Please set down only the lines below starting with the line with "padding: 16px 9px" and going on through the line with "text: Request Finish", verbatim and without pictures.

* **Data for this task**
┏━━
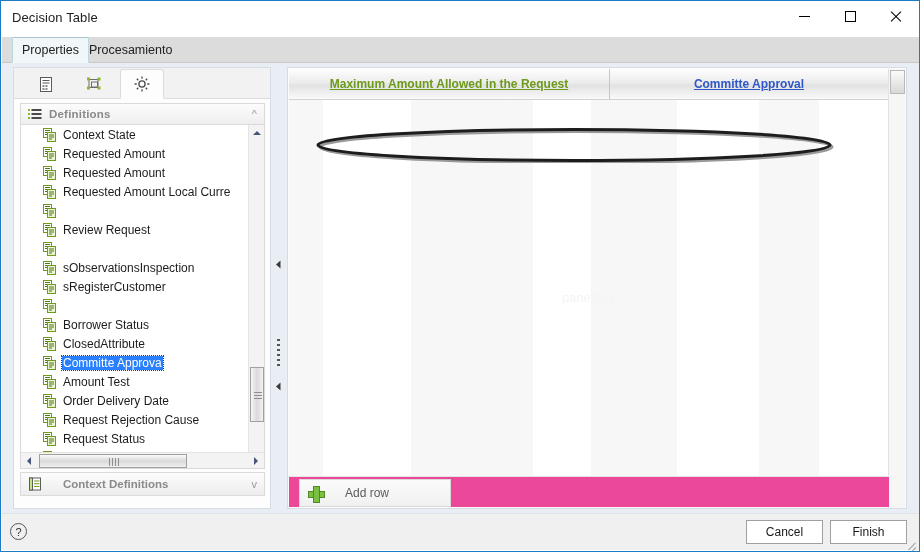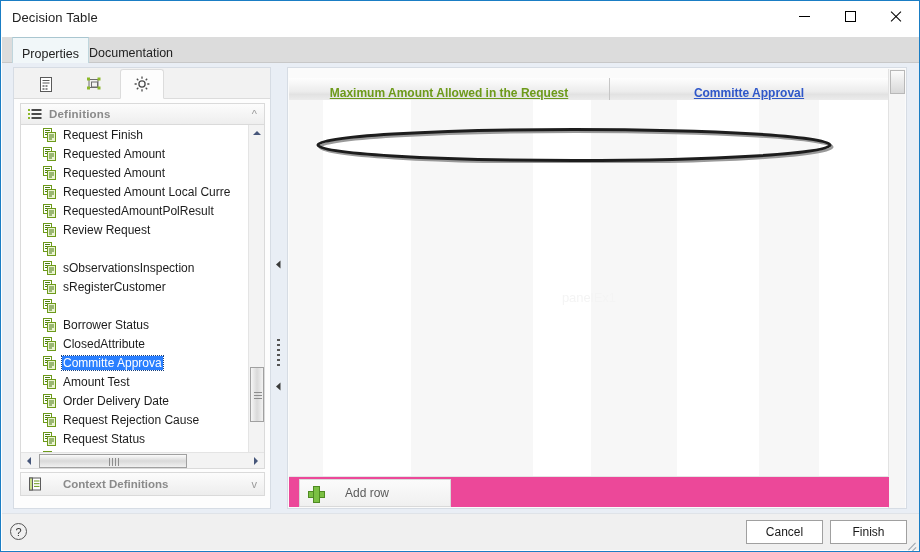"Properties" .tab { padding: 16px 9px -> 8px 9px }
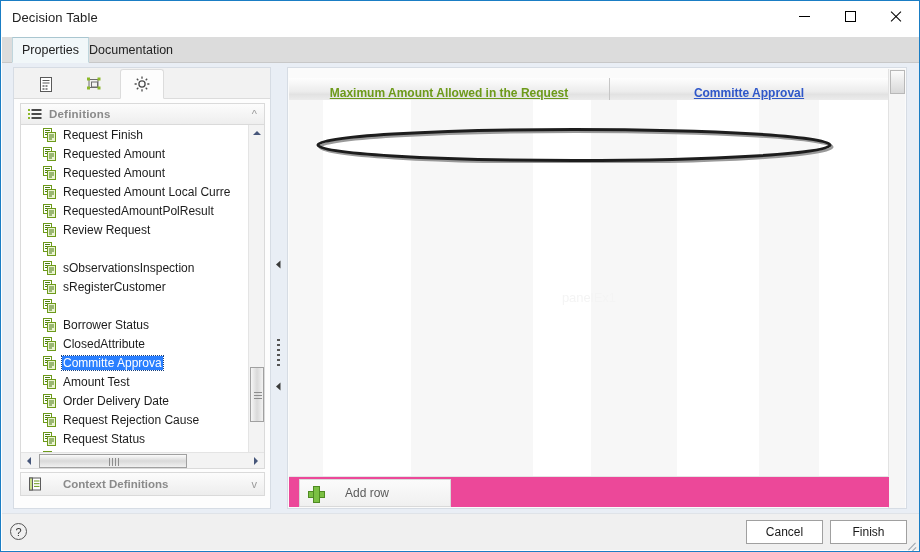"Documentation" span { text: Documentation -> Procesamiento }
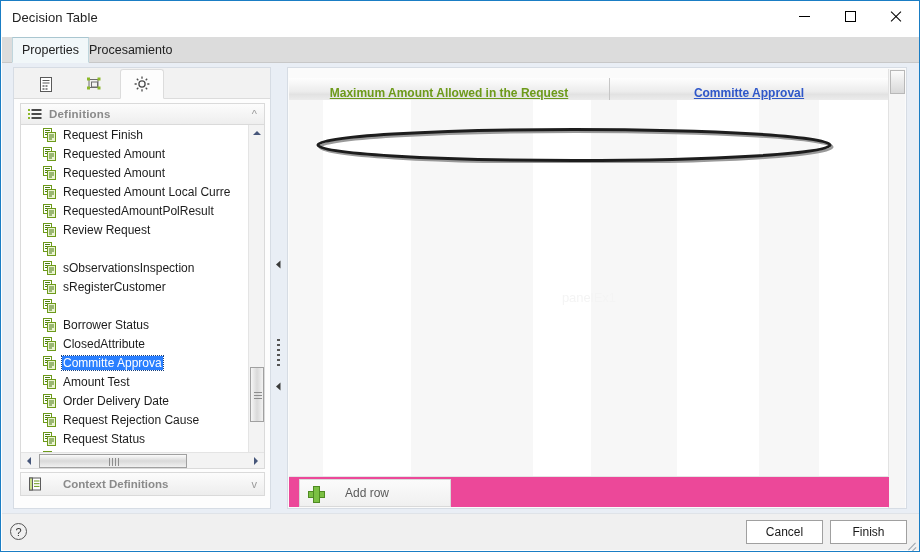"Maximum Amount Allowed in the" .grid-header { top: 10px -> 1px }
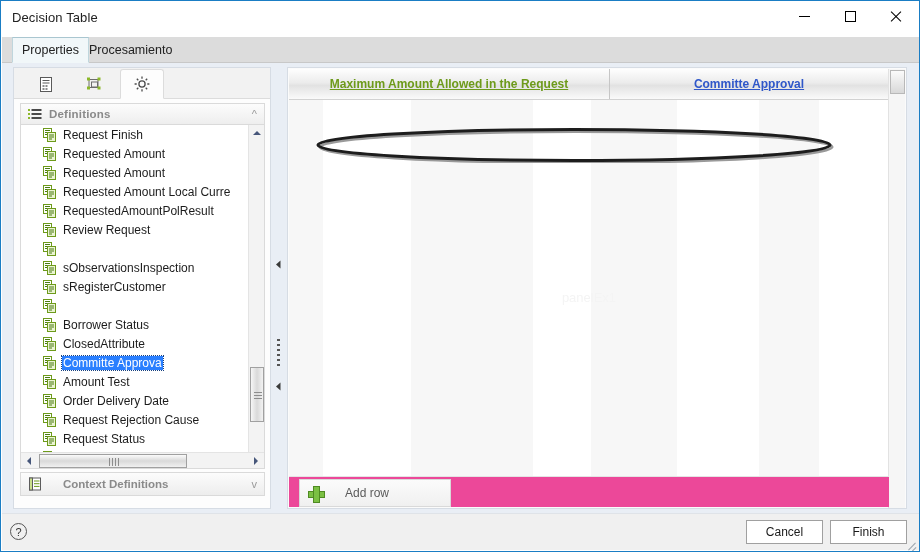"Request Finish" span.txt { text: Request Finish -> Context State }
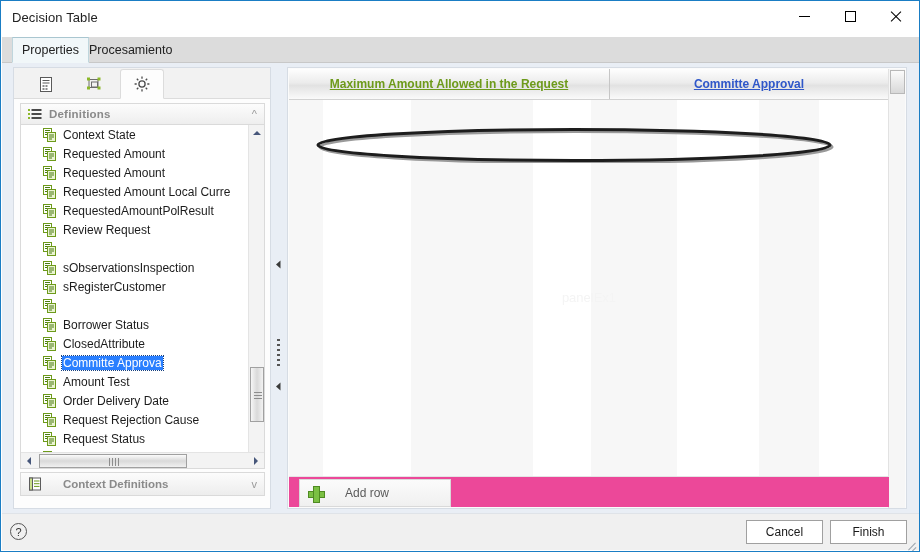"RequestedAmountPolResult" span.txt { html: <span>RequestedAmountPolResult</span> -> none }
┗━━
┏━━
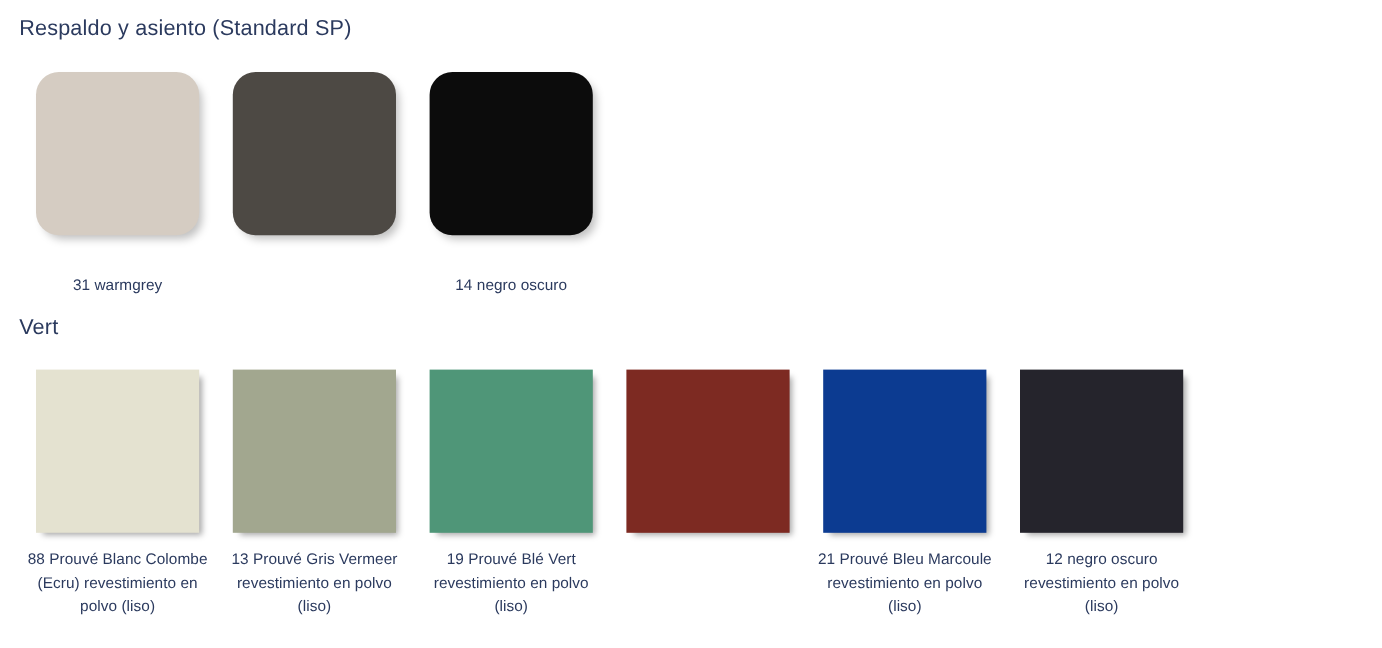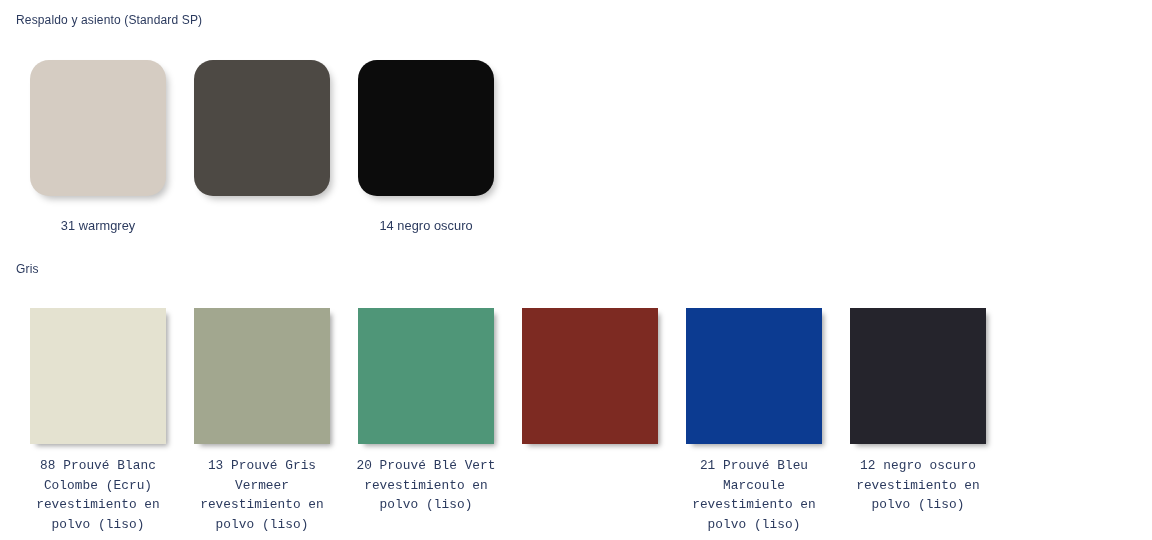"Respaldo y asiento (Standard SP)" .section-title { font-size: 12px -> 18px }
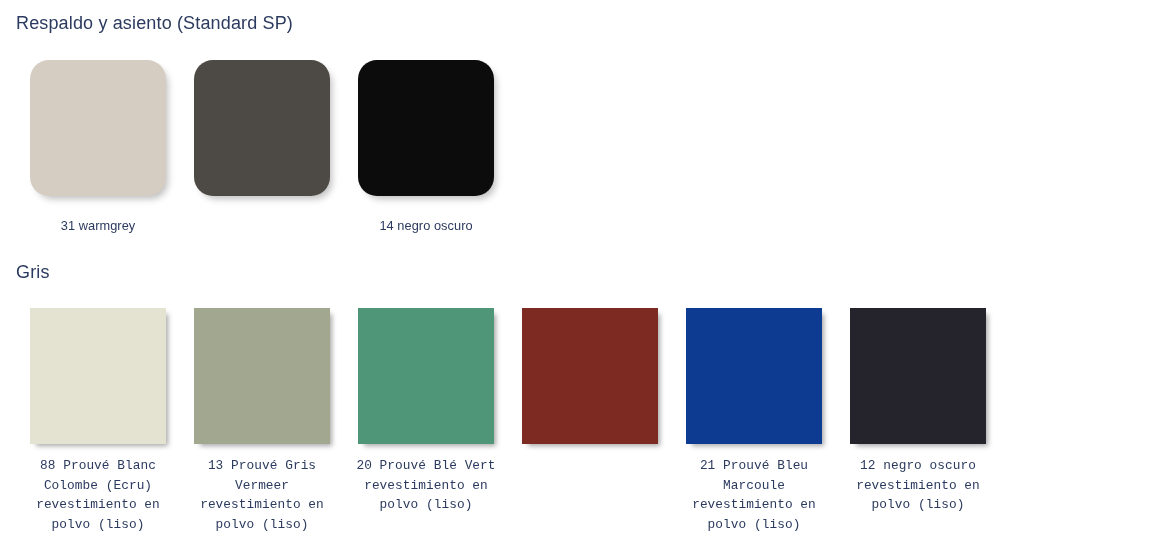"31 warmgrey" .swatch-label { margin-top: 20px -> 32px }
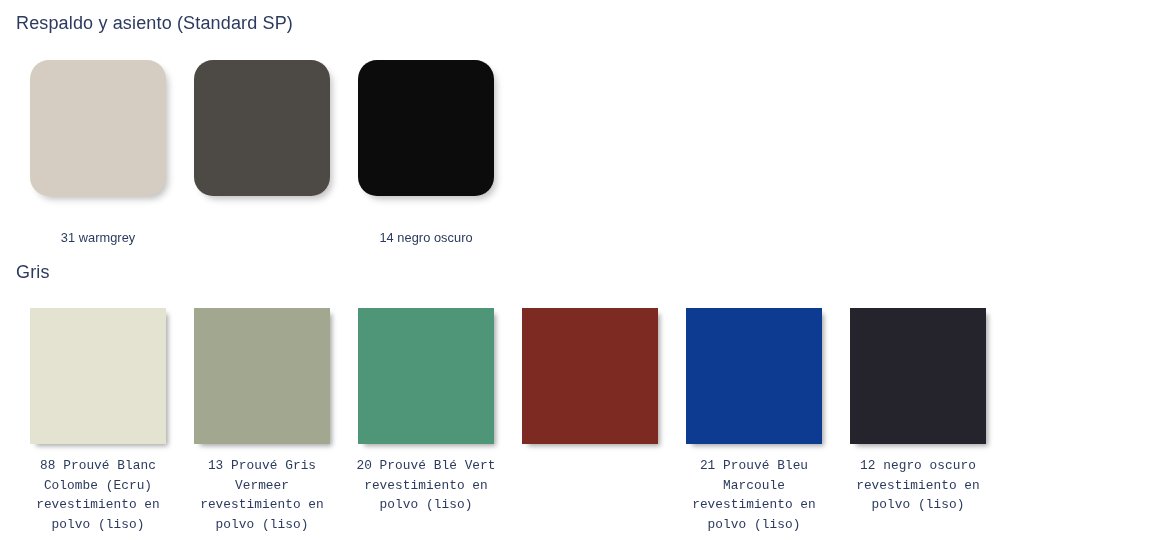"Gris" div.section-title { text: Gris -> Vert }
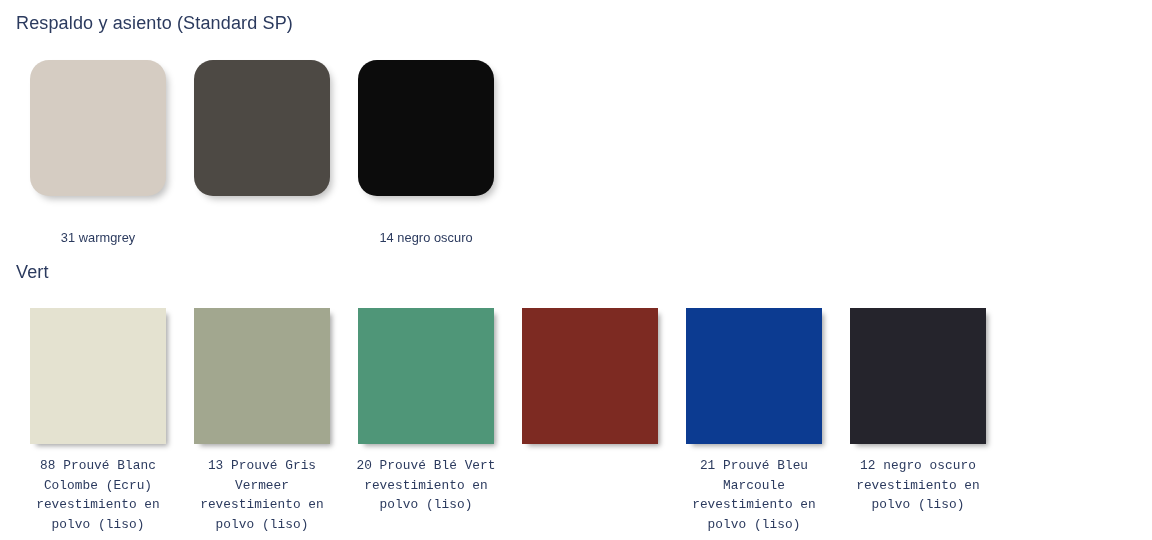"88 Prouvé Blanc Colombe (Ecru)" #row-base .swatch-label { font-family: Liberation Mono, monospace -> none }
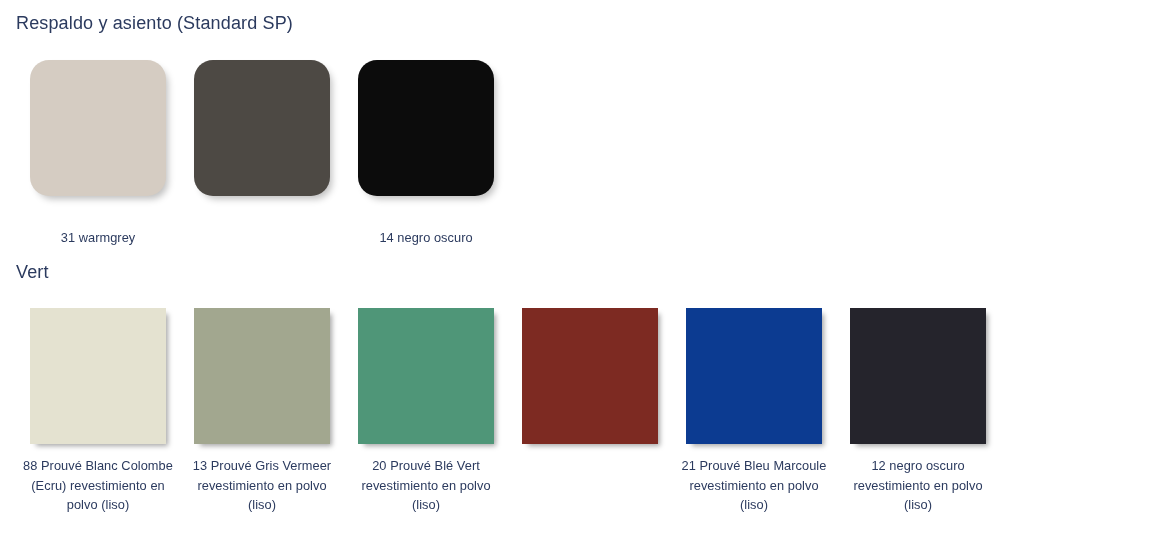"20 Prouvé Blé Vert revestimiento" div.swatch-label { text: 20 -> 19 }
┗━━
┏━━
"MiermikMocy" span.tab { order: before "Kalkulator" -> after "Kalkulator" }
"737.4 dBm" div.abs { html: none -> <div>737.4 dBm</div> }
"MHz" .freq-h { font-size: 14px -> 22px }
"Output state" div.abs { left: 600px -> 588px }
┗━━
* **Answer to this exercise**
"Properties" .tab { padding: 16px 9px -> 8px 9px }
"Documentation" span { text: Documentation -> Procesamiento }
"Maximum Amount Allowed in the" .grid-header { top: 10px -> 1px }
"Request Finish" span.txt { text: Request Finish -> Context State }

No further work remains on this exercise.